Essex Girl is on website duties and says an object is ‘so cringe ‘ which immediately means she must die. They get vox pops for ideas from blokes in pubs and no one mentions the site should cater to men who like birds with big knockers and no morals.

Speccy Jordan suddenly becomes a woman for 5 seconds and talks of himself as ‘sexually liberated’ and Welsh Dracula says all women like men in a suit. Basically he’s looking for a quick shag. Posh Boys team have taken the vox pops to heart and opt for a sickly sweet dating site for the over 50s.

Cuff Links is the Speccy Jordon’s name for the website, and the Irish Doctor Sex (Leah) opines it’s a bit old fashioned, and she prefers men wearing a posing pouch shaped like an elephants head. Well, she doesn’t actually.

Posh Boy flaps over the website and pisses Essex Girl off and comes up with some really over the top ideas for colour scheme – spending 45 mins fucking around with the colour scheme, and they leave bickering like an old couple – I sense the stench of yuppies and their mating rituals here.

Cuff Links website looks like it’s been designed to showcase computer systems – bland as a load of old cock monkeys shiny bellends.
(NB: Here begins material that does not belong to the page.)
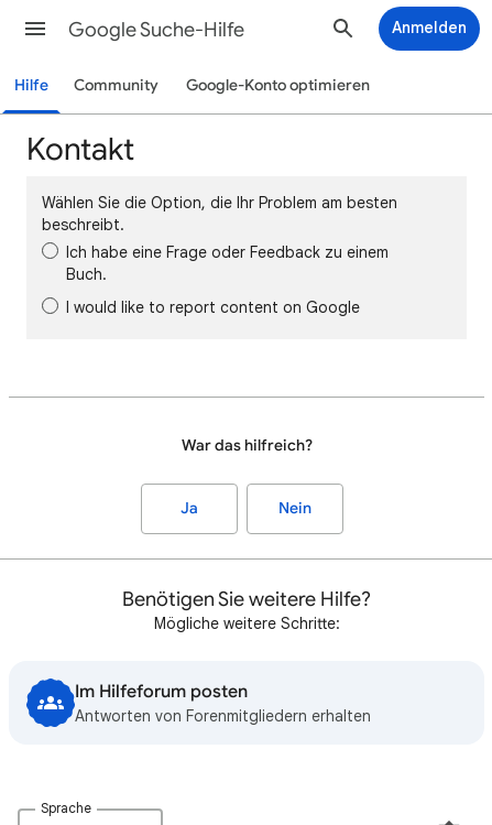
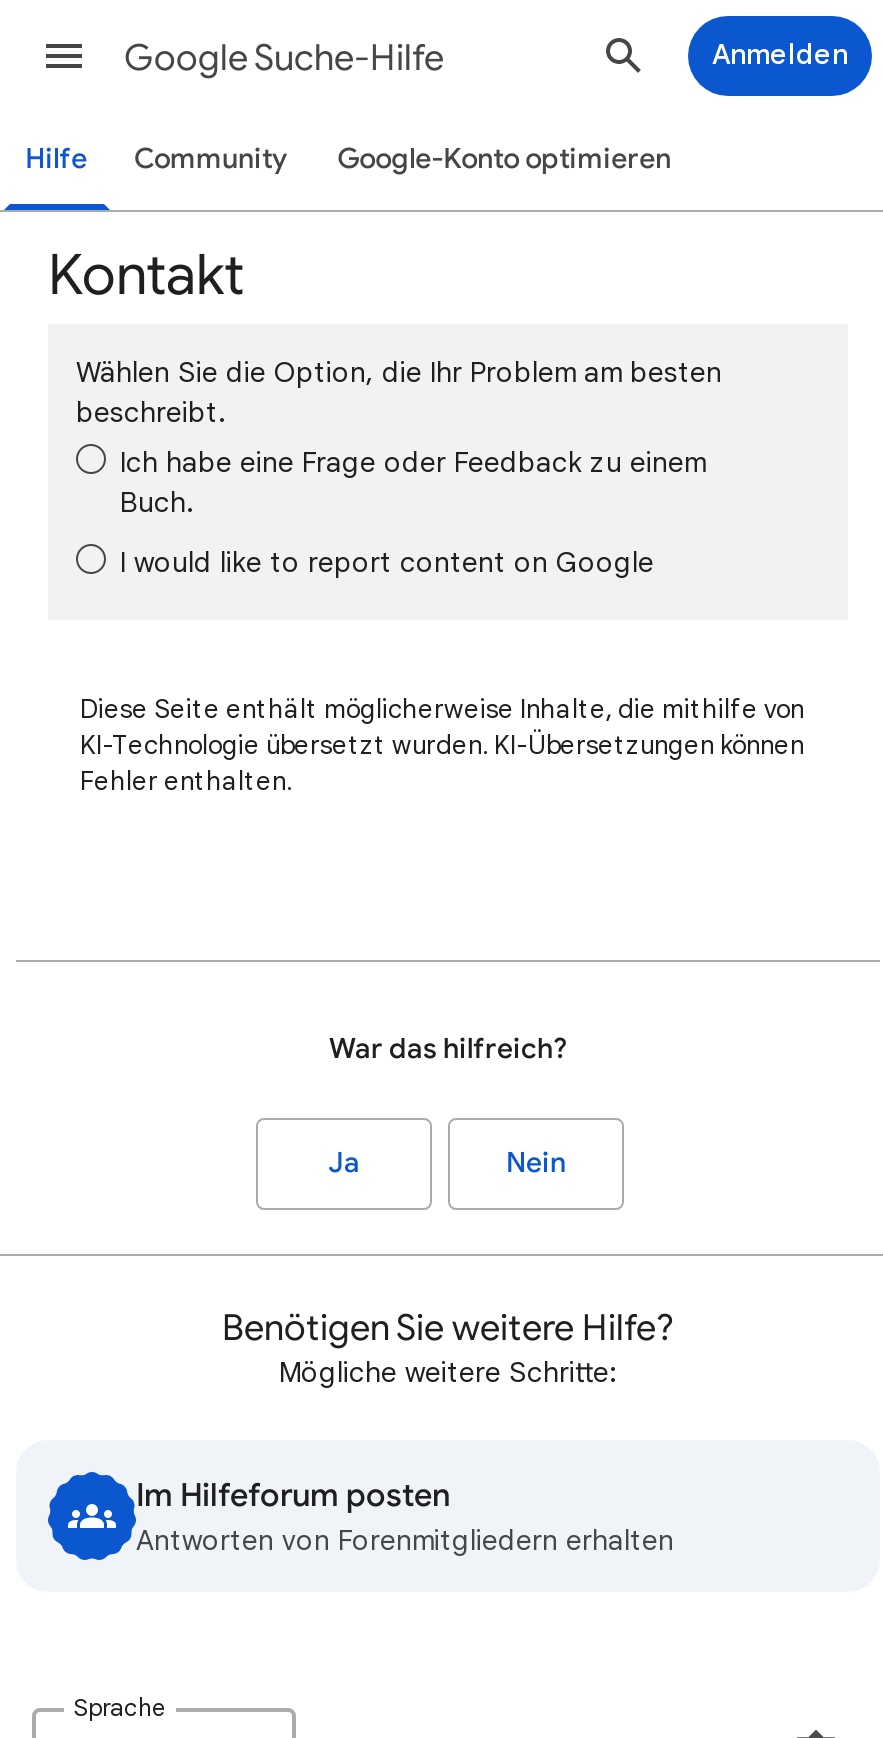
none -> [80,692,804,798] Diese Seite enthält möglicherweise Inhalte, die mithilfe von | KI-Technologie übersetzt wurden. KI-Übersetzungen können | Fehler enthalten.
Posh Boy faffs again and delegates to Essex Girl, spending his entire time looking perpetually confused.

Brian Paddick Man has the idea for the advert being about some dick not having a good date, and Speccy Jordan options the idea of ‘getting an ugly actor’ for the role.

Back to Posh Boy and he’s all over the fucking shop. Northern Man is somewhat flummoxed by the lack of a finished website, and Essex Girl sticks the knife into Posh Boy, doing a vote to get him usurped and putting herself forward and they swap to Essex Girl as the Head Git.

It’s advert time!! Essex Girl and Posh Boy are in the advertising agency (obviously populated by streaming cocks, but that isn’t pushed forward in the edit, unfortunately) where Posh Boy basically nods and bangs his head against a mirror like a sad orphaned budgie.

Welsh Man tries acting and looks like death warmed up. Hard Faced Blonde Tart (Francesca) goes all Scorsese on everyone’s bottoms whilst the other team yank on a couple of old coffin dodgers in front of the camera and the filming goes lovely and everyone’s happy. Cuff Links shoot is turning into a freaking nightmare as Welsh Dracula tries to take over and Irish Doctor Sex tries hard not to belt him in the cock end.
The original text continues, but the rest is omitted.